» **Work required**:
Using the listing below, print exactly everything from the line with "delivery date: 2023-10-16 -> 2023-10-30" down to the line with "total quantity: 8 -> 11", both included, and nothing more.

» **Records supplied**:
Start of Block
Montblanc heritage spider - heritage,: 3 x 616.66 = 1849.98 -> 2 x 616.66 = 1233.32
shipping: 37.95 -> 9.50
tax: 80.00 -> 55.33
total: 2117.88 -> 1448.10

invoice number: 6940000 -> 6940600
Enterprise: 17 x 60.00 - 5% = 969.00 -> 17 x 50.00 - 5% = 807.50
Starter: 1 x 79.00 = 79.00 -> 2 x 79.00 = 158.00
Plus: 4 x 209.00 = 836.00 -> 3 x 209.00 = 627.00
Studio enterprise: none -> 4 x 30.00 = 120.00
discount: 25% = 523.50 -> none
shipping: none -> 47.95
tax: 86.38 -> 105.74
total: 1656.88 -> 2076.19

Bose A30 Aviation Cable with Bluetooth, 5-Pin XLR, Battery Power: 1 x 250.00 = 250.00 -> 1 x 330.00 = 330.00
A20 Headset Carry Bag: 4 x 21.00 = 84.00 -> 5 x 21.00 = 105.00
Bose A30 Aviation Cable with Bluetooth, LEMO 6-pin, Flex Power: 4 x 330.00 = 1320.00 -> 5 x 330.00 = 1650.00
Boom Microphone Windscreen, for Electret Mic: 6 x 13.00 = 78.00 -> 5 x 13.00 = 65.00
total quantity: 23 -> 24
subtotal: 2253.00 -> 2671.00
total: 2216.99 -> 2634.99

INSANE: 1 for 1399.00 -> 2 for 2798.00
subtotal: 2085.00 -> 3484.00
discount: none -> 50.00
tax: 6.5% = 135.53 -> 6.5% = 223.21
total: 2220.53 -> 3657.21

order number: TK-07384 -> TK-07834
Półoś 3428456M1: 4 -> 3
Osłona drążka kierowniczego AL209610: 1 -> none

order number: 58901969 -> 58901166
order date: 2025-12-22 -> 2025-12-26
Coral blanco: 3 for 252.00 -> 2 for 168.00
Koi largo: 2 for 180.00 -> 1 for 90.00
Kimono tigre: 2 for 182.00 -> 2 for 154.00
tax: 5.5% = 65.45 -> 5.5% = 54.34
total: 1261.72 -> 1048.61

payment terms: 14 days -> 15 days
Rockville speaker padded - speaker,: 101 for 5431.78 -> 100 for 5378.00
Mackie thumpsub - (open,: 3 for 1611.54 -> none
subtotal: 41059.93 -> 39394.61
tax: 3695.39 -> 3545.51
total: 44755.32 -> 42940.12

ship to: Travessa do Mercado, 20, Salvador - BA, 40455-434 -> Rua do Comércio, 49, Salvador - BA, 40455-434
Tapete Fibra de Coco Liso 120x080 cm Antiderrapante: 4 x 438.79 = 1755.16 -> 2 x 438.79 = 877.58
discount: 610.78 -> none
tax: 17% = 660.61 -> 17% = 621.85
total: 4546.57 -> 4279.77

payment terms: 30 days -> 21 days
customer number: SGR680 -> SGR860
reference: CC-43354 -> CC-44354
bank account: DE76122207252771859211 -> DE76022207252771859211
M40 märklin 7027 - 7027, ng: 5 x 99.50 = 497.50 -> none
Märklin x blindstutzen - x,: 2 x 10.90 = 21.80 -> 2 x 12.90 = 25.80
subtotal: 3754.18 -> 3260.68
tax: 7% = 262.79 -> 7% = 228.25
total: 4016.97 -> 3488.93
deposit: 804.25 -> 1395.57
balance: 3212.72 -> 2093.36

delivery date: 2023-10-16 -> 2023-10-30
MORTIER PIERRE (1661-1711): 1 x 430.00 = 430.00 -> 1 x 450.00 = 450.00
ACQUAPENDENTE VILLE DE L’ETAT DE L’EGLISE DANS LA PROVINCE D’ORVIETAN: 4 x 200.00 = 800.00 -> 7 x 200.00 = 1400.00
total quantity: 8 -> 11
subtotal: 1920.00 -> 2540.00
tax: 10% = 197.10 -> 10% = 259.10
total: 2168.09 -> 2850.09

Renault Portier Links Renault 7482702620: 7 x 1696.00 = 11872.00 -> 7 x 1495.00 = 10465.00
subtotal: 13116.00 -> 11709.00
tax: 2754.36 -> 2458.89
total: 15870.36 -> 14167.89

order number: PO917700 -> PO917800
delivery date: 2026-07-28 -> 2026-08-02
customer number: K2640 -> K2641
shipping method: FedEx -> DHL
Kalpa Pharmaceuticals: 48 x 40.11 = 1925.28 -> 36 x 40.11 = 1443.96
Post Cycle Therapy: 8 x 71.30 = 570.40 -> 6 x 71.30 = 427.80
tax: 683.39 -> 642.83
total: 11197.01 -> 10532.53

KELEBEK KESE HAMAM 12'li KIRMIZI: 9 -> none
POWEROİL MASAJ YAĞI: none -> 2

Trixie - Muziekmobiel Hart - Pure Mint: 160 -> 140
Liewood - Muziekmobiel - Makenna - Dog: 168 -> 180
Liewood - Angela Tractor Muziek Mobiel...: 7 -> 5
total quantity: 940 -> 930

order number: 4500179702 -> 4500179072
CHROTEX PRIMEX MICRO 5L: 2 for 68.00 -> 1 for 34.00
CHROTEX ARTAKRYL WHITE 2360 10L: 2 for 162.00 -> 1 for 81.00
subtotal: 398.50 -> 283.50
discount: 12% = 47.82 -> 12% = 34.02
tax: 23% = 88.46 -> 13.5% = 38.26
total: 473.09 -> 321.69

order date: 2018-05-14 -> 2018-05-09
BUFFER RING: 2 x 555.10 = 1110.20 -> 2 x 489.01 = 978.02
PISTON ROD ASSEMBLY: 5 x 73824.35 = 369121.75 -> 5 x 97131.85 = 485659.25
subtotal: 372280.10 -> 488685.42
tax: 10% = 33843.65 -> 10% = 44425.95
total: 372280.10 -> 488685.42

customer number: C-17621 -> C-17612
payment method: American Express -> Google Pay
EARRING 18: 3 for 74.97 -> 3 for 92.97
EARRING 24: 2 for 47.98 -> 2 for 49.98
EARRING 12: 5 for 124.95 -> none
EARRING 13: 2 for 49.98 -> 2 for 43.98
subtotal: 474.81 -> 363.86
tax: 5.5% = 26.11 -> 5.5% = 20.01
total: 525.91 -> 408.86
End of Block
» **Output for this exercise**:
delivery date: 2023-10-16 -> 2023-10-30
MORTIER PIERRE (1661-1711): 1 x 430.00 = 430.00 -> 1 x 450.00 = 450.00
ACQUAPENDENTE VILLE DE L’ETAT DE L’EGLISE DANS LA PROVINCE D’ORVIETAN: 4 x 200.00 = 800.00 -> 7 x 200.00 = 1400.00
total quantity: 8 -> 11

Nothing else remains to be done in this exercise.